According to recent studies by University of Washington (UW) scientists, specialized types of white blood cells, a category called regulatory T cells, seem to help orchestrate this timely reaction to a virus invasion.
The Rudensky laboratory is noted for many contributions to the superhot field of regulatory T cells. These cells are important in controlling autoimmunity, a cellular self-attack that can lead to diseases like reactive arthritis. UW researchers and other scientists have shown that young mice deficient in regulatory T cells die from an aggressive form of autoimmunity that damages several organs.
Alexander Y. Rudensky, professor of immunology, noted the great clinical interest in the therapeutic potential of regulatory T cells. Evidence is growing on the role of regulatory T cells in keeping the body's immune responses in check. Studies in lab animals suggest these cells might be harnessed to treat autoimmune diseases or reduce rejection of transplanted organs.
Researchers think that regulatory T cells might call a halt to immune responses as the body nears success in eliminating an infection. This suppression as the fight draws to an end would reduce tissue damage from robust immune responses.
But what happens early in infection? Does the immunity-suppressing function of regulatory T cells form an obstacle to organizing an attack on germs that have just invaded the body? Do regulatory T cells temporarily lose their suppression ability in reaction to viral-sensing mechanisms or other signals? In the recent Science Express study, researchers looked for a role for regulatory T cells during the start of a herpes simplex virus infection in mucus membranes.

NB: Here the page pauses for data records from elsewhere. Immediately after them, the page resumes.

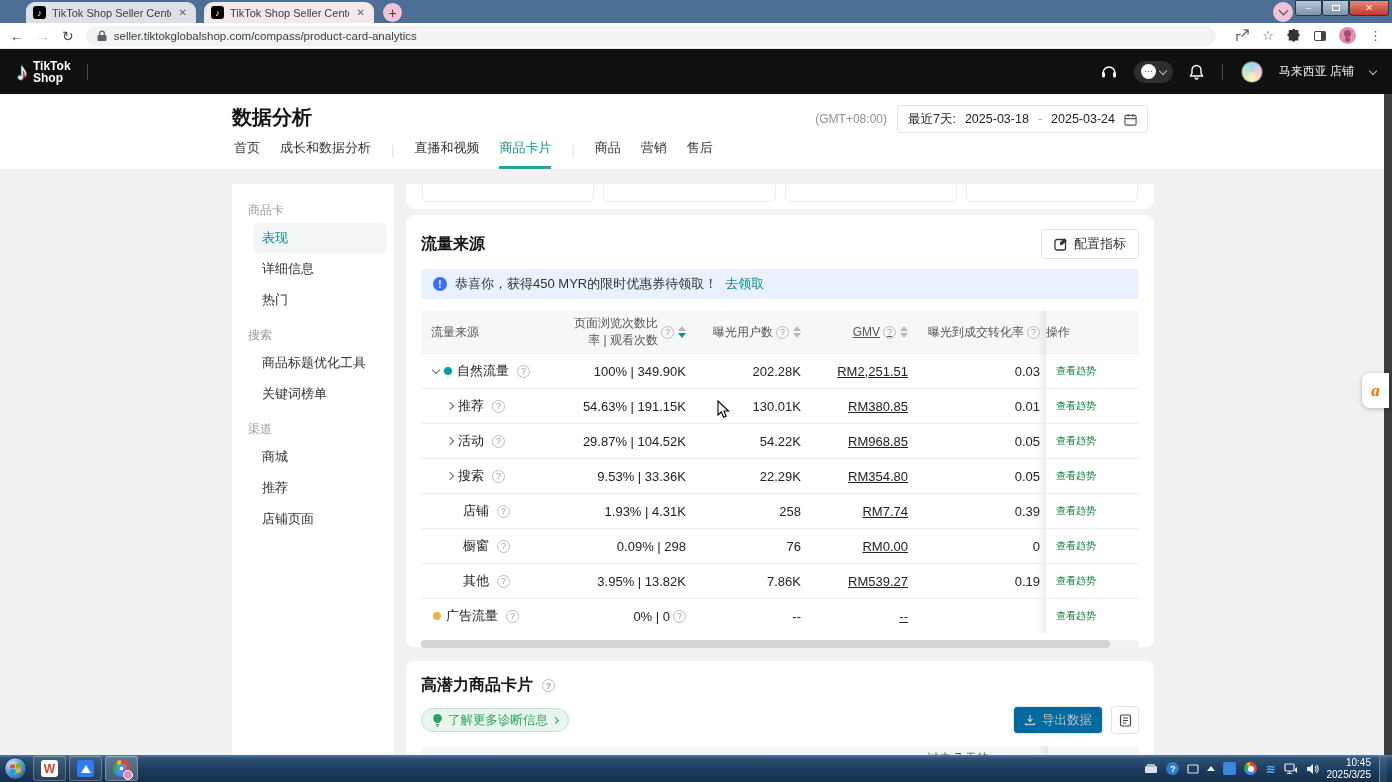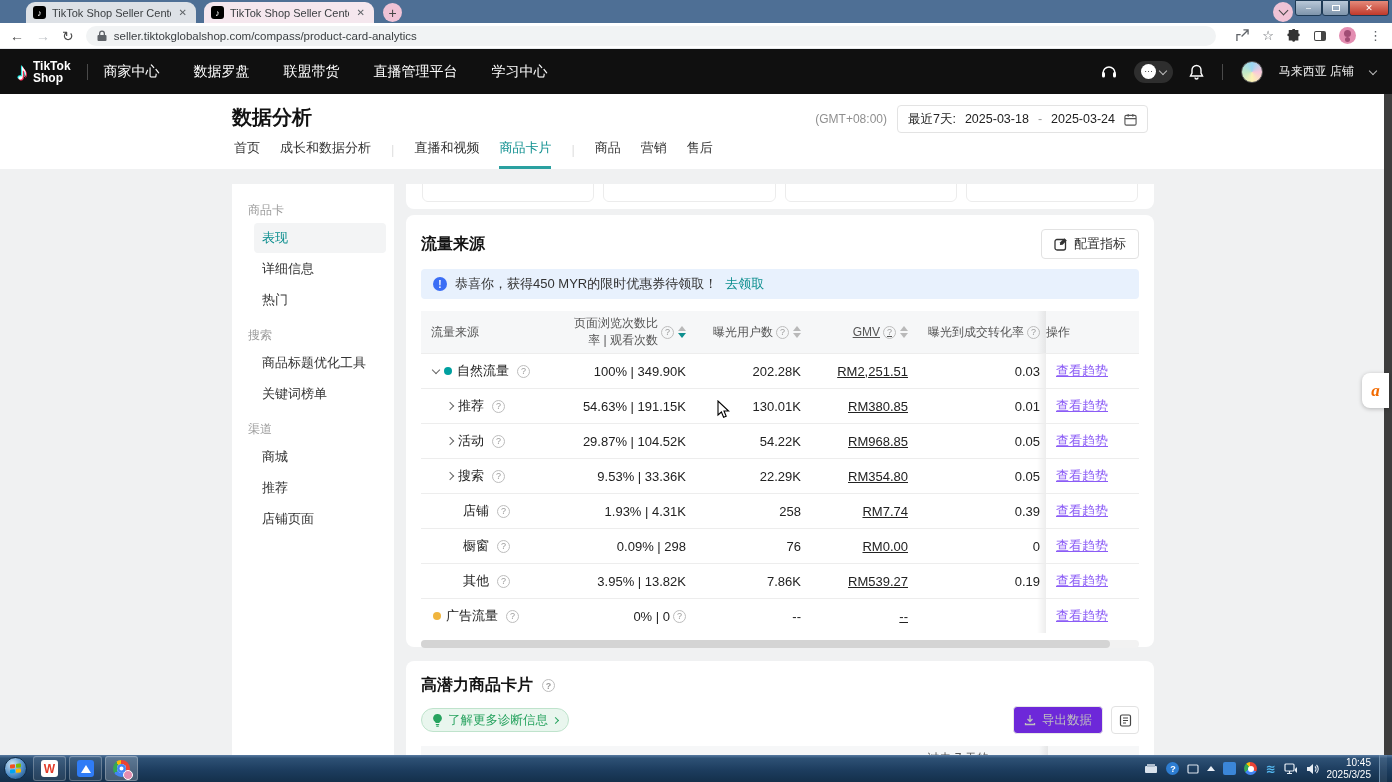"商家中心" div.menu { html: <div> <span>商家中心</span> <span>数据罗盘</span> <span>联盟带货</span> <span>直播管理平台</span> <span>学习中心</span> </div> -> none }
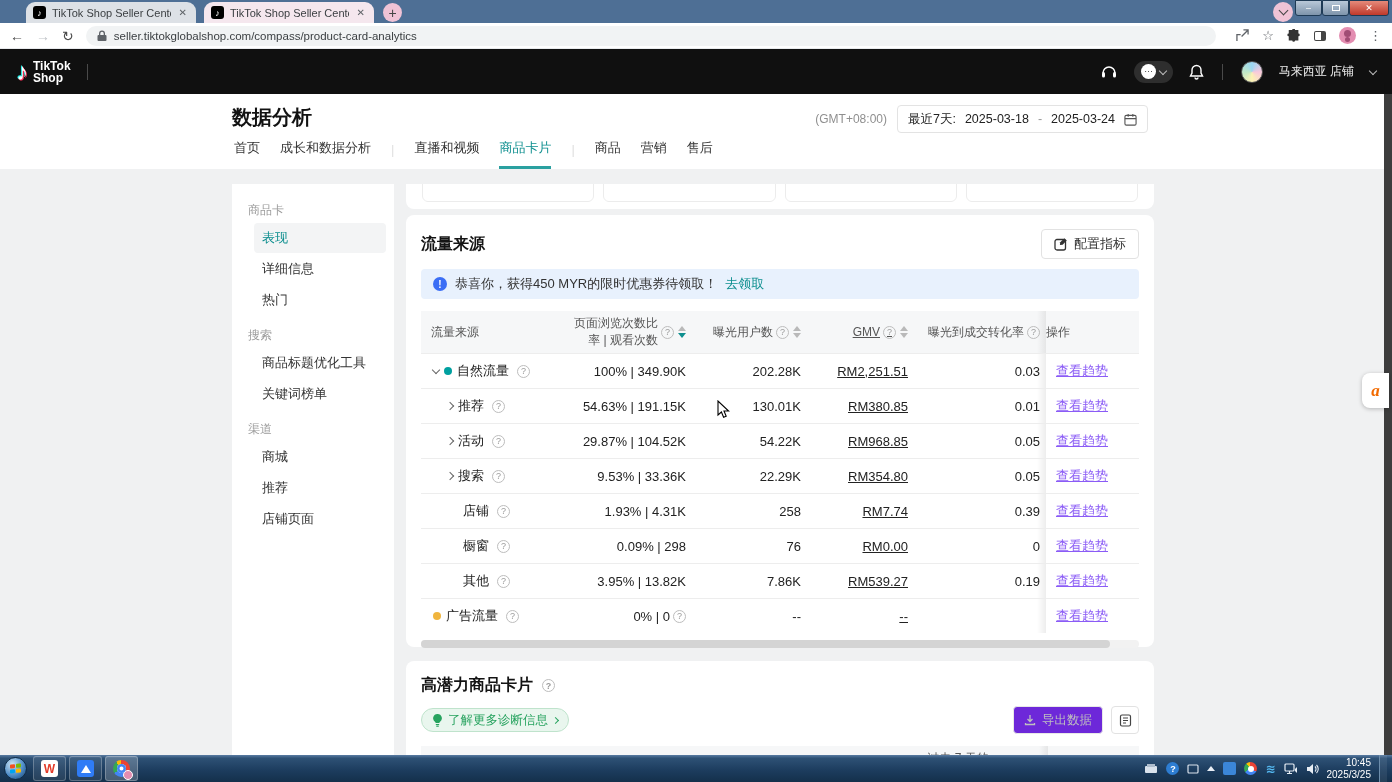"查看趋势" .oplink { color: #8b5cf6 -> #15803d; font-size: 13px -> 10px; text-decoration: underline -> none }
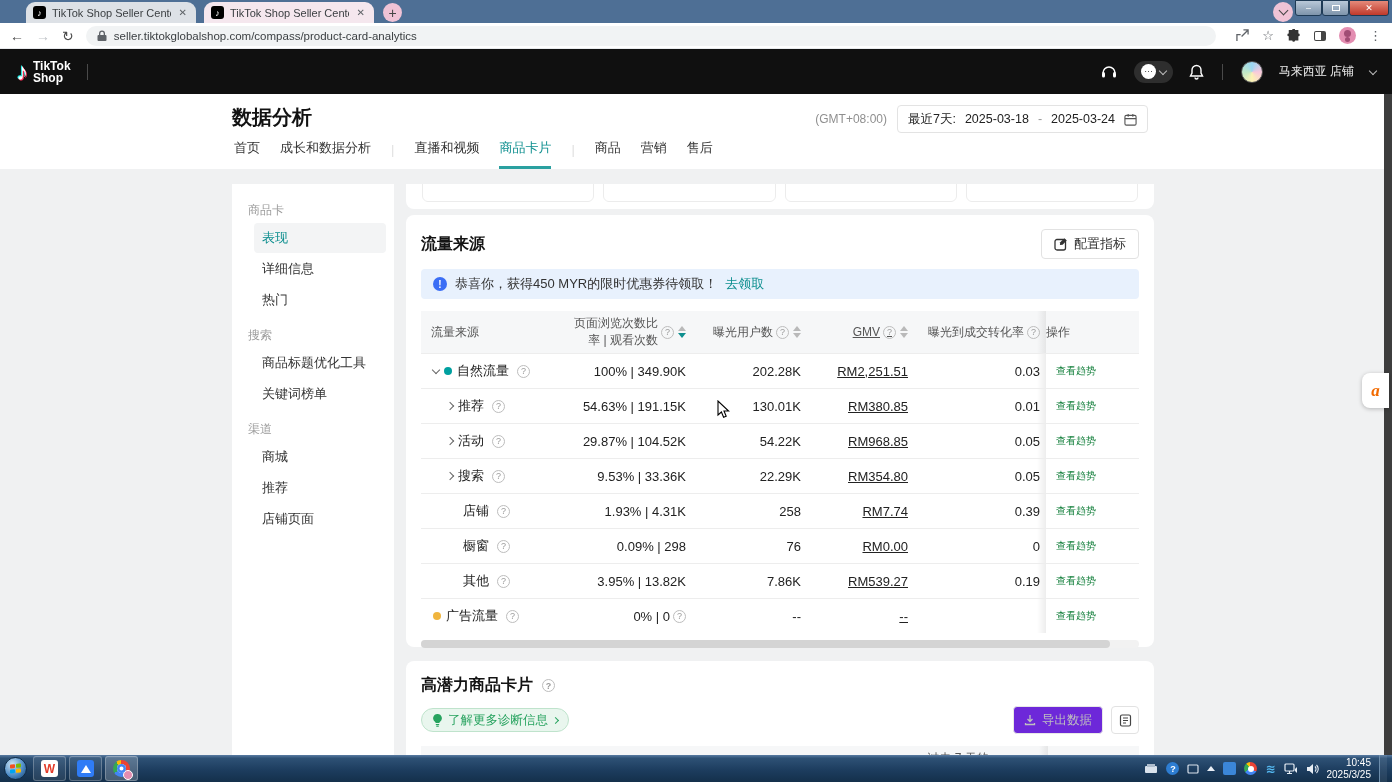"导出数据" .exportbtn { background: #6d28d9 -> #0369a1 }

When regulatory T cells are deficient in mice, the herpes simplex virus replicates rapidly in the mucus membranes and spreads to the spinal cord. Upon closer examination of these mice that lack regulatory T cells, the researchers found very little interferon, an anti-viral chemical that also boosts the immune response, at the infection site, even though it was found in the draining lymph nodes.
Also in the lymph nodes they noticed a sharp increase in certain chemokines, chemicals that stimulate immune cells to move in and cause inflammation. The presence of chemokines appeared to encourage the entry and retention of certain infection-fighting cells in the lymph nodes draining the site of infection, an ineffective place for the infection-fighting cells to be during the start of a viral attack.
The researchers also noticed a delay in killer cells, dendritic cells (the cells that capture and present foreign proteins to other immune cells), and T cells arriving at the site of infection, where they were supposed to go earlier to fulfill their virus-fighting roles. The researchers suggested that a possible reason for this tardiness is an alteration in the chemical cues necessary for these cells to migrate to the site of infection.
The authors described the finding of an immune-response promoting role for regulatory T cells during the early stages of a local infection as "unexpected," considering the cells' suppressor roles during later stages of an immune response.
Findings appear in the April 24 edition of Science Express. The authors of the study, "Coordination of Early Protective Immunity to Viral Infections by Regulatory T Cells," are Jennifer M. Lund, senior fellow in immunology; Lianne Hsing, immunology graduate student; Thuy T. Pham, senior biology major; and Alexander Y. Rudensky, professor of immunology.